* **EXERCISE DIRECTIONS**: In the data below, find the line containing "[105,208,199,218] C# and", then set down that line and every later line up to and including the line containing "(743, 330) none", exactly.
- Opening Delimiter -
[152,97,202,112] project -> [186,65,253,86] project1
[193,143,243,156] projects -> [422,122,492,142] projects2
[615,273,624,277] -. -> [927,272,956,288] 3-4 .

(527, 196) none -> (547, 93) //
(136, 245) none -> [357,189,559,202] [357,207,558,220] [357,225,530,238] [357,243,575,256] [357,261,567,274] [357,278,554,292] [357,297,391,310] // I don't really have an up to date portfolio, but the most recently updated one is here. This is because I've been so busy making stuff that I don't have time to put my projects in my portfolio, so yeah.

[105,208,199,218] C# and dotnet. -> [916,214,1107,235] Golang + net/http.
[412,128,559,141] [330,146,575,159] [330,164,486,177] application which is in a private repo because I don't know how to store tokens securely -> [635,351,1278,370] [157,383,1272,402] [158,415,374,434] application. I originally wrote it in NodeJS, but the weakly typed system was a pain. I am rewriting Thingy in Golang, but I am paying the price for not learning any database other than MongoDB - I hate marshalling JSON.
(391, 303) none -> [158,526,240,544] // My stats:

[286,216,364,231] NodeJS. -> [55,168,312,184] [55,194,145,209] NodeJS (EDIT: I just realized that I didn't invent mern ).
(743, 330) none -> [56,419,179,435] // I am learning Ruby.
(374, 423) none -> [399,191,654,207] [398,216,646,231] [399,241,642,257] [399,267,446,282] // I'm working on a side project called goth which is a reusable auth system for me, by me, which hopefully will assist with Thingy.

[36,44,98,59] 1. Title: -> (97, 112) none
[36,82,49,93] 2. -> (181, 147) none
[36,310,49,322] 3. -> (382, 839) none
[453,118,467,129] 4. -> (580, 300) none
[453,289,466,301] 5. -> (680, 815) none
- Closing Delimiter -
* **RESPONSE TO THE EXERCISE**:
[105,208,199,218] C# and dotnet. -> [916,214,1107,235] Golang + net/http.
[412,128,559,141] [330,146,575,159] [330,164,486,177] application which is in a private repo because I don't know how to store tokens securely -> [635,351,1278,370] [157,383,1272,402] [158,415,374,434] application. I originally wrote it in NodeJS, but the weakly typed system was a pain. I am rewriting Thingy in Golang, but I am paying the price for not learning any database other than MongoDB - I hate marshalling JSON.
(391, 303) none -> [158,526,240,544] // My stats:

[286,216,364,231] NodeJS. -> [55,168,312,184] [55,194,145,209] NodeJS (EDIT: I just realized that I didn't invent mern ).
(743, 330) none -> [56,419,179,435] // I am learning Ruby.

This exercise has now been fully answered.